(MATERIAL FOR THIS TASK)
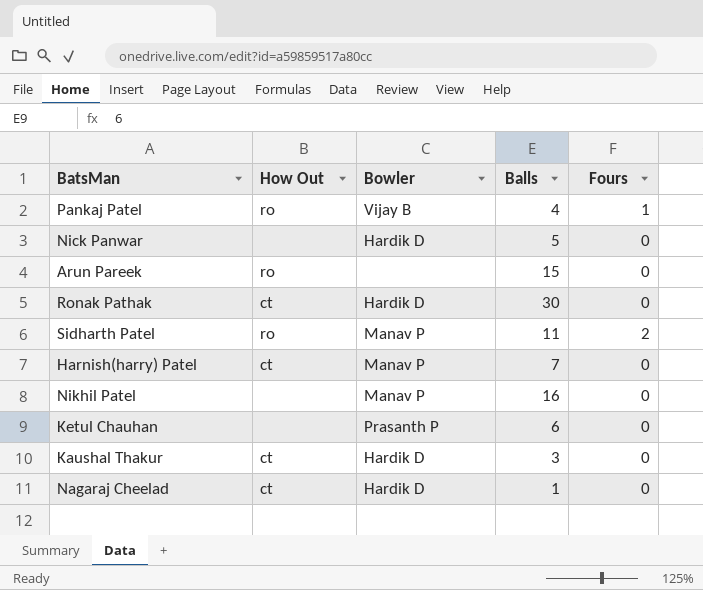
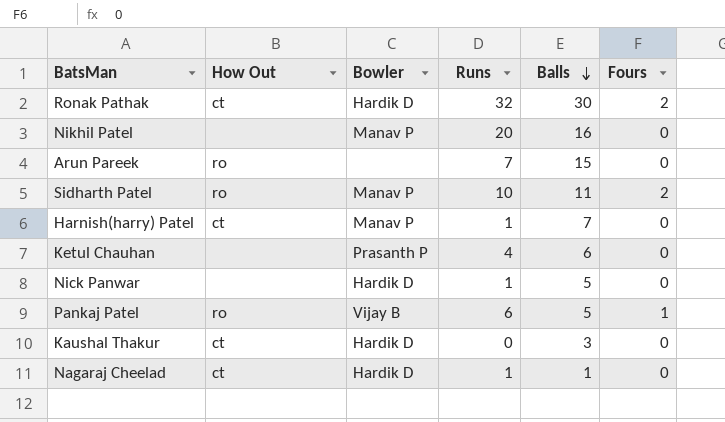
row order: none -> Balls descending
column Runs | position: none -> 4
Ronak Pathak | Fours: 0 -> 2
Pankaj Patel | Balls: 4 -> 5

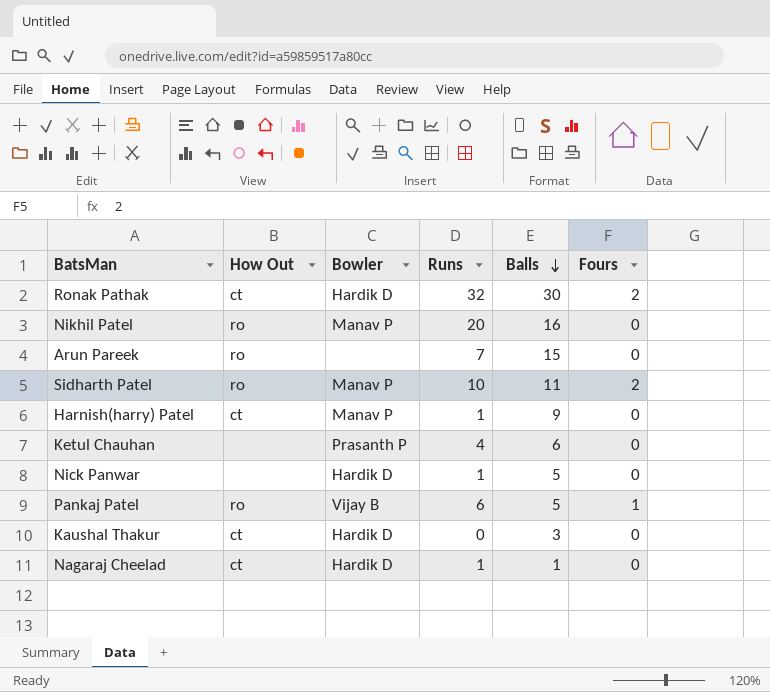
Nikhil Patel | How Out: none -> ro
Harnish(harry) Patel | Balls: 7 -> 9

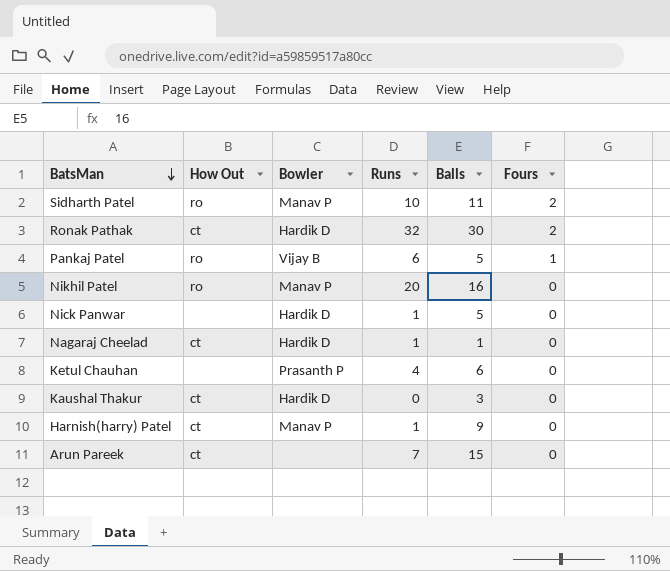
row order: Balls descending -> BatsMan descending
Arun Pareek | How Out: ro -> ct

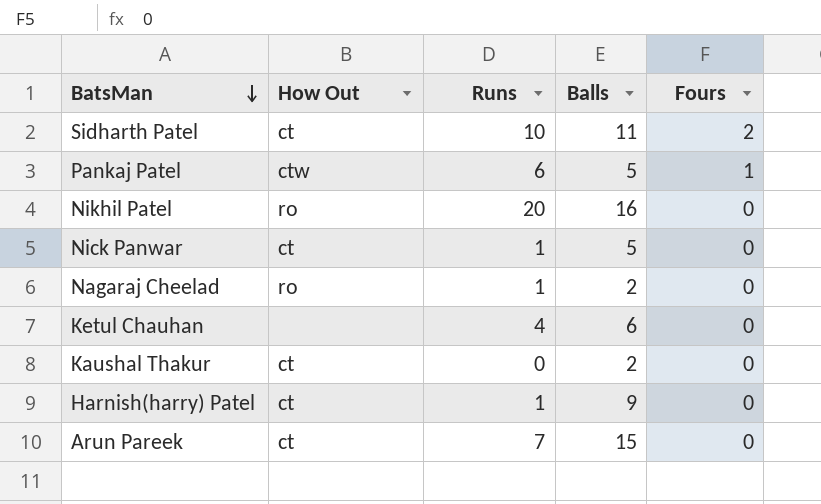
column Bowler | position: 3 -> none
row Ronak Pathak: ct | Hardik D | 32 | 30 | 2 -> none
Sidharth Patel | How Out: ro -> ct
Pankaj Patel | How Out: ro -> ctw
Nick Panwar | How Out: none -> ct
Nagaraj Cheelad | How Out: ct -> ro
Nagaraj Cheelad | Balls: 1 -> 2
Kaushal Thakur | Balls: 3 -> 2

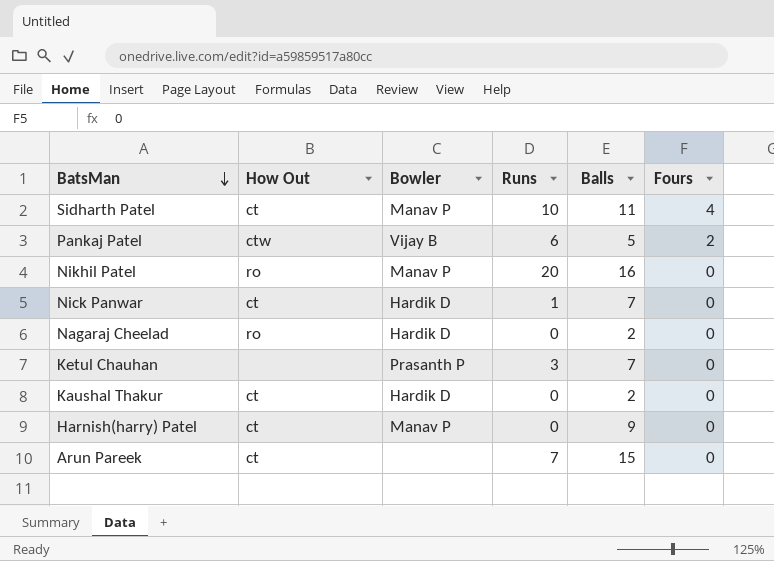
column Bowler | position: none -> 3
Sidharth Patel | Fours: 2 -> 4
Pankaj Patel | Fours: 1 -> 2
Nick Panwar | Balls: 5 -> 7
Nagaraj Cheelad | Runs: 1 -> 0
Ketul Chauhan | Runs: 4 -> 3
Ketul Chauhan | Balls: 6 -> 7
Harnish(harry) Patel | Runs: 1 -> 0

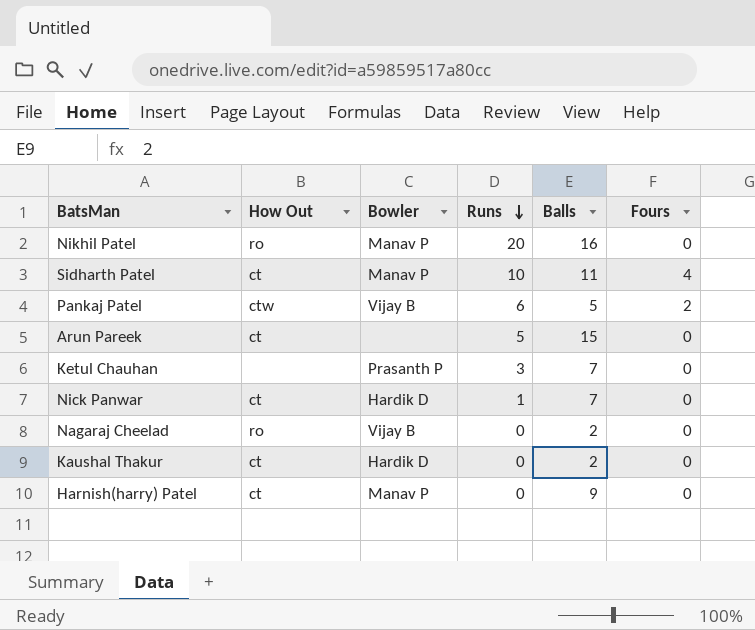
row order: BatsMan descending -> Runs descending
Arun Pareek | Runs: 7 -> 5
Nagaraj Cheelad | Bowler: Hardik D -> Vijay B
(End MATERIAL FOR THIS TASK)
Every record above should be transcribed exactly; the pictures stay out of the copy.

THE ANSWER ->
row order: none -> Balls descending
column Runs | position: none -> 4
Ronak Pathak | Fours: 0 -> 2
Pankaj Patel | Balls: 4 -> 5

Nikhil Patel | How Out: none -> ro
Harnish(harry) Patel | Balls: 7 -> 9

row order: Balls descending -> BatsMan descending
Arun Pareek | How Out: ro -> ct

column Bowler | position: 3 -> none
row Ronak Pathak: ct | Hardik D | 32 | 30 | 2 -> none
Sidharth Patel | How Out: ro -> ct
Pankaj Patel | How Out: ro -> ctw
Nick Panwar | How Out: none -> ct
Nagaraj Cheelad | How Out: ct -> ro
Nagaraj Cheelad | Balls: 1 -> 2
Kaushal Thakur | Balls: 3 -> 2

column Bowler | position: none -> 3
Sidharth Patel | Fours: 2 -> 4
Pankaj Patel | Fours: 1 -> 2
Nick Panwar | Balls: 5 -> 7
Nagaraj Cheelad | Runs: 1 -> 0
Ketul Chauhan | Runs: 4 -> 3
Ketul Chauhan | Balls: 6 -> 7
Harnish(harry) Patel | Runs: 1 -> 0

row order: BatsMan descending -> Runs descending
Arun Pareek | Runs: 7 -> 5
Nagaraj Cheelad | Bowler: Hardik D -> Vijay B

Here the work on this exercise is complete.